92 minutes, opens on Thursday

4 stars

The story: Sammi Cheng was named Best Actress by the Hong Kong Film Critics Society and is the favourite heading into the Hong Kong Film Awards on Sunday for her performance as grieving Mei, who turns to fostering children after the death of her son. There will be joy, but also further heartbreak.

Debut director Ka Sing Fung, a former journalist, provides a rare look inside Hong Kong’s foster care system. The poignant maternal drama Lost Love is a perfection of social realism and boundless compassion.

Fostering means much more than supplementary income for Mei and her husband (Alan Luk), who works odd jobs. She gets to be a mother again, and she certainly deserves sympathy in her efforts to reconcile her selfish needs with those of her wards.

Cheng, with tremendous subtlety, plays out the competing emotions on her character’s weary face. The Cantopop diva is wan and plain, almost beyond recognition. Equally touching is Luk in the role of her loving spouse. “Why don’t we raise a dog?” he proposes as their marriage comes undone from her single-minded dedication to parenting.

Even the children leave an impression, all seven of them over the years – including a traumatised boy, a sweet girl with a cleft lip and two obstreperous preteen siblings with a dad in prison.

The episodic narrative is structured around each arrival in the couple’s working-class New Territories home. All eventually leave, either returned to their families or adopted by another, hence continuing Mei’s cycle of loss along her bittersweet journey of loving and letting go.

Hot take: The best Hong Kong production of the year so far, and there may not be another this affecting.


Riceboy Sleeps (NC16)

Choi Seung-yoon and Ethan Hwang star in Riceboy Sleeps, which tells the story of a South Korean family struggling to assimilate into the West.

PHOTO: THE PROJECTOR

117 minutes, opens on Thursday exclusively at The Projector

3 stars

The story: A widow (Choi Seung-yoon) leaves 1990s South Korea with her young son for the suburbs of Canada, enduring racism in her search for a better life.

Riceboy Sleeps bears fair comparison to the Academy Award-winning Minari (2020) as well as its own clutch of citations, including the Toronto Film Festival top prize, the Toronto Film Critics Association’s best Canadian film and the Busan Film Festival’s Audience Award.

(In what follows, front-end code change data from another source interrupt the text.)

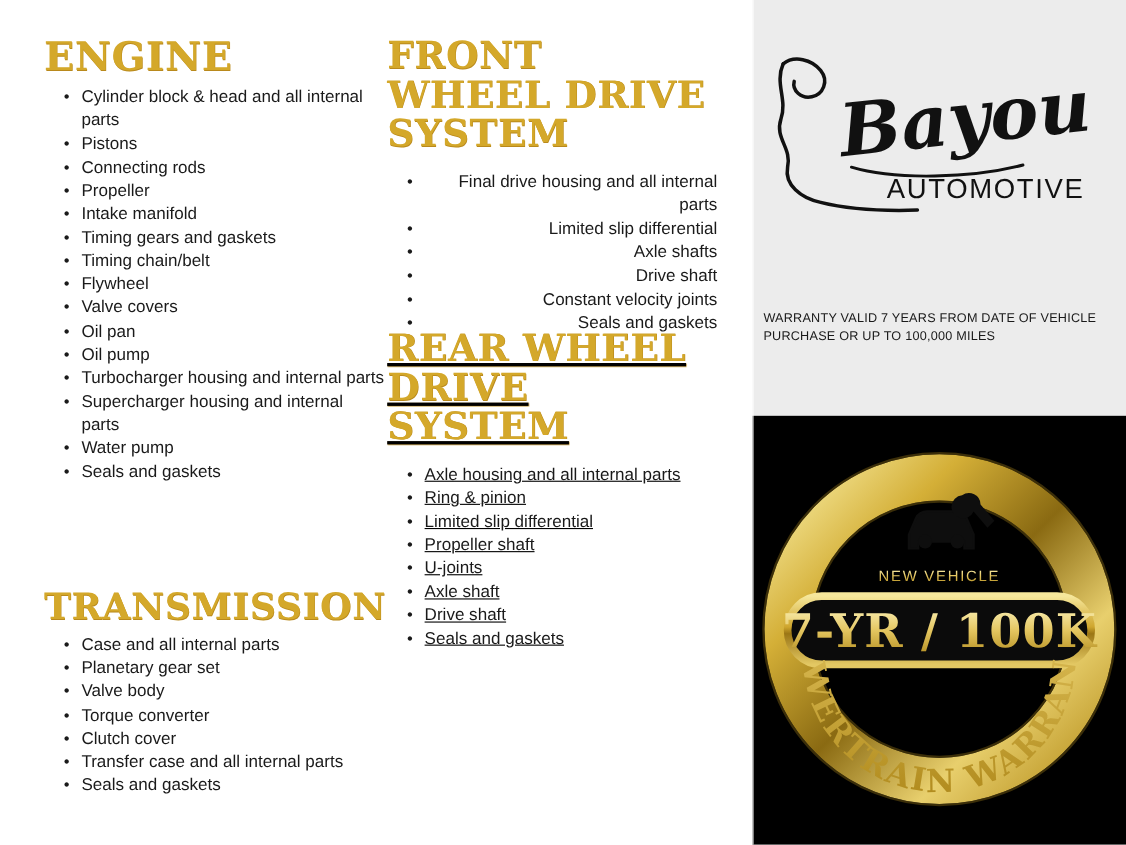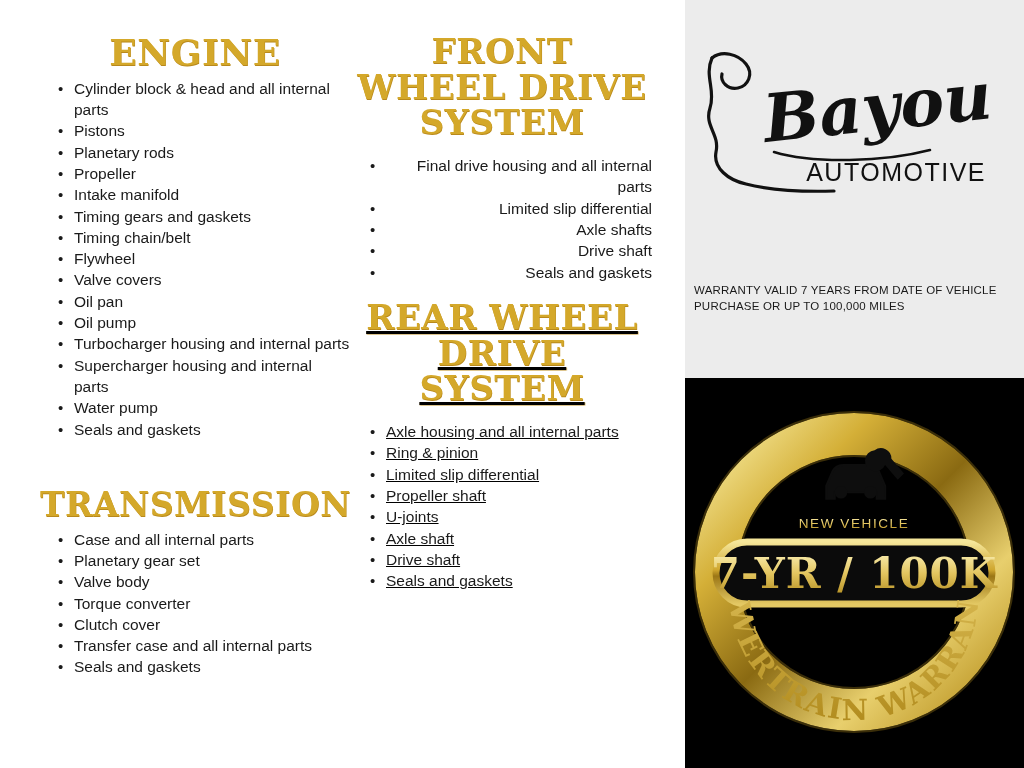--- a/index.html
+++ b/index.html
@@ -39,7 +39,7 @@
     text-shadow: 0.5px 0.5px 0 #b9891c;
     margin: 0;
   }
-  .sec-title.center { text-align: center; }
+  .sec-title.center { }
 
   ul.items {
     margin: 6px 0 0 0;

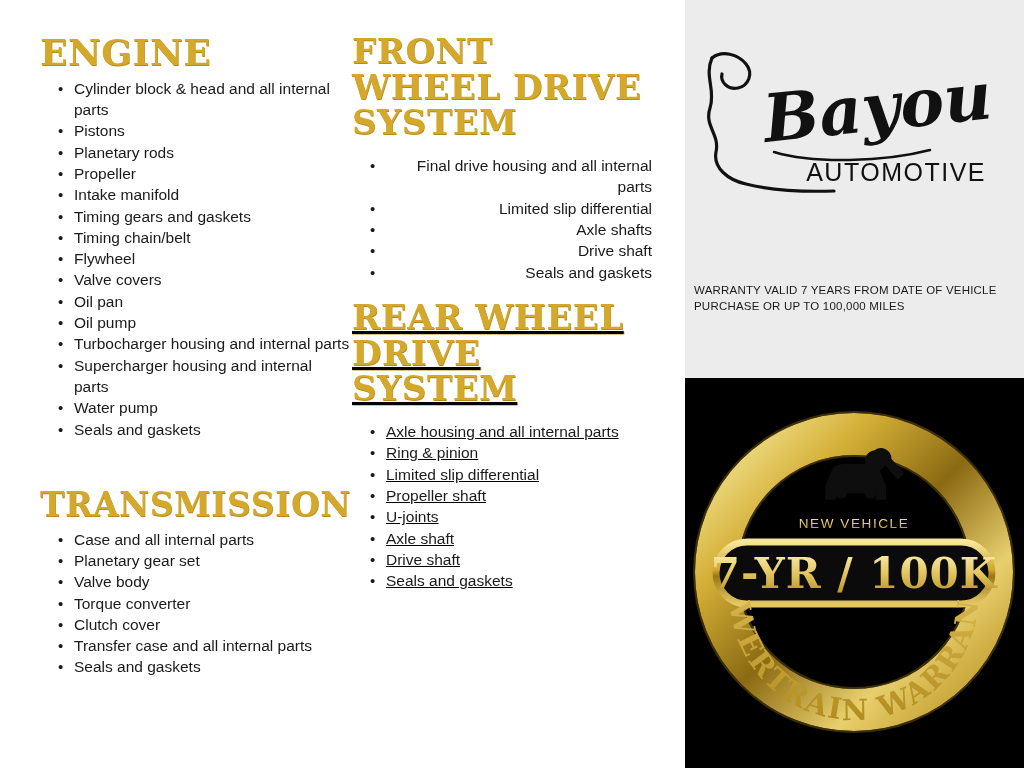--- a/index.html
+++ b/index.html
@@ -130,7 +130,7 @@
         <ul class="items">
           <li>Cylinder block &amp; head and all internal parts</li>
           <li>Pistons</li>
-          <li>Planetary rods</li>
+          <li>Connecting rods</li>
           <li>Propeller</li>
           <li>Intake manifold</li>
           <li>Timing gears and gaskets</li>

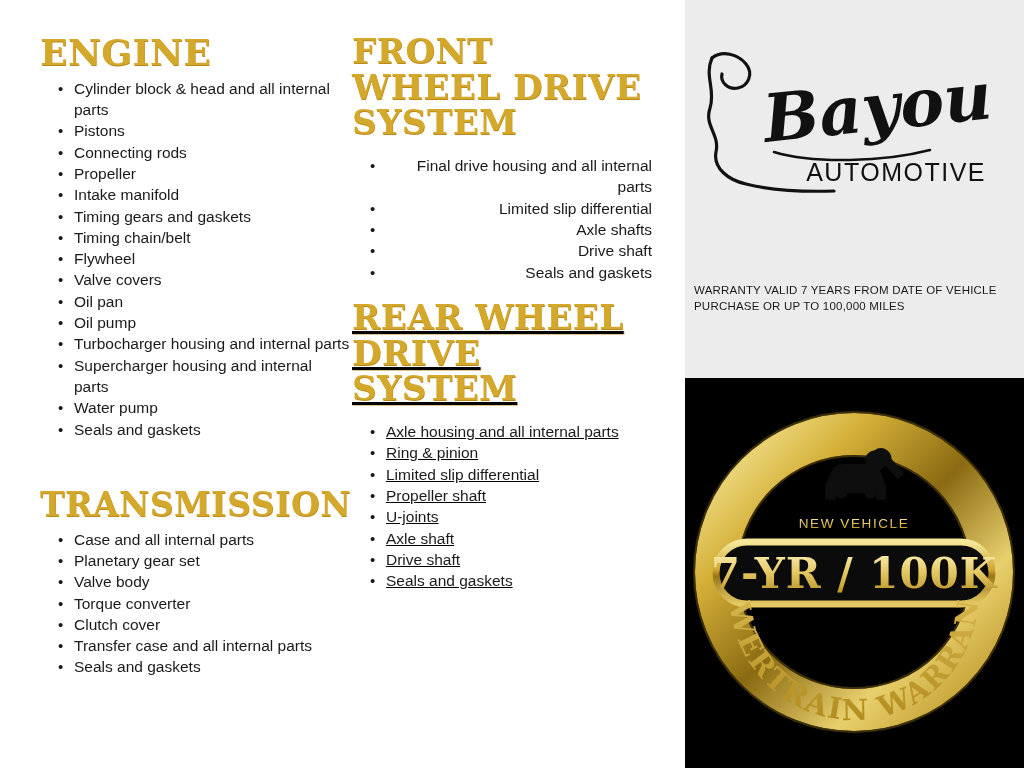--- a/index.html
+++ b/index.html
@@ -170,6 +170,7 @@
           <li>Limited slip differential</li>
           <li>Axle shafts</li>
           <li>Drive shaft</li>
+          <li>Constant velocity joints</li>
           <li>Seals and gaskets</li>
         </ul>
       </div>

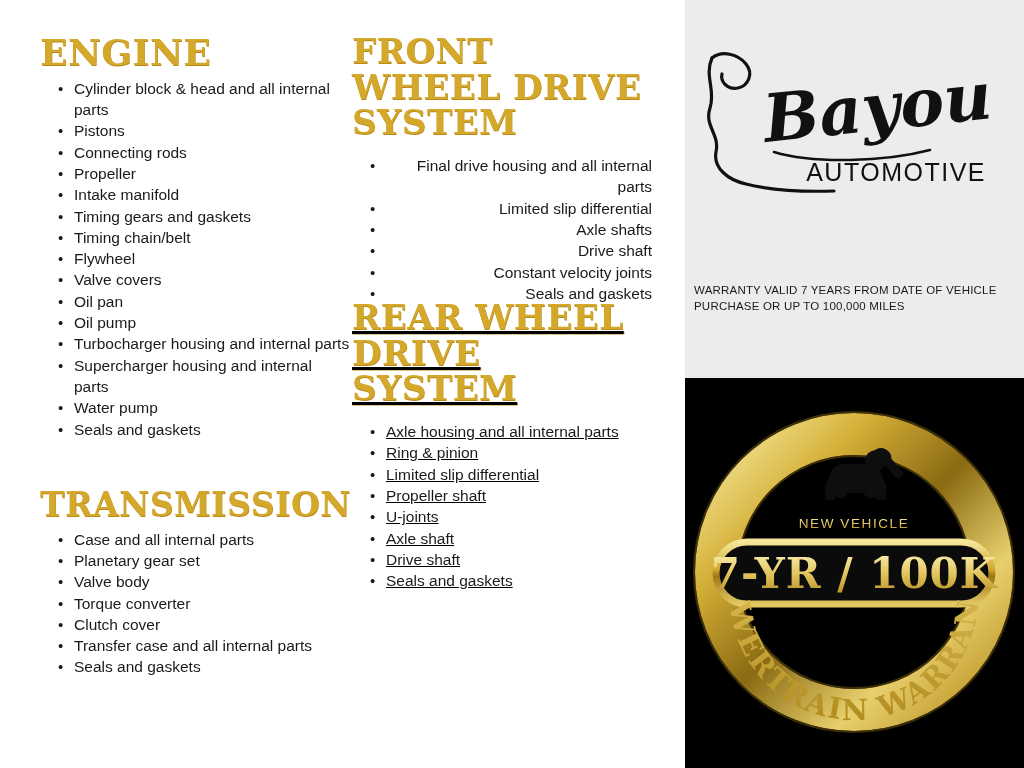--- a/index.html
+++ b/index.html
@@ -147,7 +147,7 @@
       </div>
 
       <div style="position:absolute; left:0; top:488px; width:310px;">
-        <div class="sec-title center" style="font-size:33px;">TRANSMISSION</div>
+        <div class="sec-title center" style="font-size:33px;margin-top:47px;">TRANSMISSION</div>
         <ul class="items">
           <li>Case and all internal parts</li>
           <li>Planetary gear set</li>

Here is another immigrants’ tale of a South Korean family struggling to assimilate into the West.

Celebrated dancer Choi plays So-young as a slip of a woman with quiet resolve, pulling long hours at a factory job, and a fierce devotion to her son Dong-hyun (Dohyun Noel Hwang), who is cruelly bullied on the playground for being the lone Asian kid – a “riceboy”, pejoratively.

Even his teacher suggests he anglicise his exotic name to something like David. And David continues to strive for acceptance by growing into a bleached-blond teen (Ethan Hwang), out most nights smoking weed with friends.

Parent and child become estranged until So-young receives some devastating news.

The excellent performances never allow for melodrama. A greater degree of emotional heat might have made this a more impactful experience but, as it is, Korean-Canadian writer-director Anthony Shim’s study of displacement – he also appears as So-young’s manager and suitor – is an intimately observed semi-autobiography that ends with a trip back to South Korea.

And it is during this lovely coda that Shim, shooting in 16mm, frees up the boxy aspect ratio to take in the wide open landscape as mother and son gain clarity on the central issues of home and identity.

Hot take: The film-maker recounts his childhood years in a heartfelt, universal story about belonging.